では、「数字に強い人」はどういう作業をするのか。「0.8×1.5=1.2」。これだけだ。たった1回のかけ算で終了である。要するに、「売上高=平均客単価×来店者数×購入率」は前月も今月も同じなので、変化したところだけに注目するのだ。そうすれば、「C」ボタンを押して、同じ数字を再入力するようなムダは省ける。
いま説明した差について、あなたは「そんな細かい話?」と思うかもしれないが、少しでも数字に強くなりたいのであれば、その考えを改めていただきたい。たとえば、プレゼン力でも会話力でも、それらがある人とない人の差はほんのわずかのはず。しかし、その小さな差の積み重ねが、大きな差となって表れてくるものなのだ。

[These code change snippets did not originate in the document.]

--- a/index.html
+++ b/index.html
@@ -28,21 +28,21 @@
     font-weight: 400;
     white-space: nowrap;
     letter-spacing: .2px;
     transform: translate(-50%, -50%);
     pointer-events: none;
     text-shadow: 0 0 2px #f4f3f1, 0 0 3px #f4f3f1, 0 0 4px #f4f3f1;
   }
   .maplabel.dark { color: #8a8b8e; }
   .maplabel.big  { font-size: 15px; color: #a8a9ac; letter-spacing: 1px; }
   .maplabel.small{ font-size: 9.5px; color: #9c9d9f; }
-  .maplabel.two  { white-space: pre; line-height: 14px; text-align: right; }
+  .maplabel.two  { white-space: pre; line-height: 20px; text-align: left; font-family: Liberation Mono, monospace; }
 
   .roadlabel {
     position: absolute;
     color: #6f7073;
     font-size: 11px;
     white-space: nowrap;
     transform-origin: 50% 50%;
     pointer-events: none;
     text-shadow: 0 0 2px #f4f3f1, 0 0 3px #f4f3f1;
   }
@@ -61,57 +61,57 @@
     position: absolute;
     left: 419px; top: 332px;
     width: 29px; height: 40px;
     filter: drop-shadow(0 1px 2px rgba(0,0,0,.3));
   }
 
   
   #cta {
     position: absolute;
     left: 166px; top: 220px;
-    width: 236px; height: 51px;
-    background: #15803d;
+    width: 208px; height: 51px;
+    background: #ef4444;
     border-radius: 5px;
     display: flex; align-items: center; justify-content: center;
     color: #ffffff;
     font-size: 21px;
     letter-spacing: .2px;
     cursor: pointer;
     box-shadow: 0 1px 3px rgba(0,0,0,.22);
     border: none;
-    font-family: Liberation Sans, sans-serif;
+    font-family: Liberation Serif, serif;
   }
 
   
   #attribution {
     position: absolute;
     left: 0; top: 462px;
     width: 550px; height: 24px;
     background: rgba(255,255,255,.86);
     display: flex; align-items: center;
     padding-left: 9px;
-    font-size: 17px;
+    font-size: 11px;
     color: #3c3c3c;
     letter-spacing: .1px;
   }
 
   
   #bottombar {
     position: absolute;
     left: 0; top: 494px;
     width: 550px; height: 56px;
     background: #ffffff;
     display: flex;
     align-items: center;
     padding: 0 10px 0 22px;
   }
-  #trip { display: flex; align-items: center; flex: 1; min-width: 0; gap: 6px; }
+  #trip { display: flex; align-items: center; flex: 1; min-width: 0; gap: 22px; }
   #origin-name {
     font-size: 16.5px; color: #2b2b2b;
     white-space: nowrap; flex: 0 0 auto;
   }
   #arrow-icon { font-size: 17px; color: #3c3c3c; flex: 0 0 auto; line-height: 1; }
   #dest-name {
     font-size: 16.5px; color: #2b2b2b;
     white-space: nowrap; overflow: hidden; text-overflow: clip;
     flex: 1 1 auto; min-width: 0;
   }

ところで、今回の問題で、「メモリー機能は使用不可」というただし書きをしたが、このメモリー機能についてはご存じない人も多いのではないか。知っておくと便利なので簡単に紹介したい(図参照)。
たとえば、「M+」の使い方。「150円のドーナツを3つ、110円のコーヒーを5杯買ったときの合計金額」を出す場合、「150×3[M+]」、続けて「110×5[M+]」、続けて「RM/CM」と押すと「1,000」と出る。「M-」の使い方も同様である。
最後に、誤解しないでいただきたいのは、メモリー機能を知っている人が数字に強いわけではないということ。大切なのは、「C」ボタンの話のような思考力で、知識の有無ではないということだ。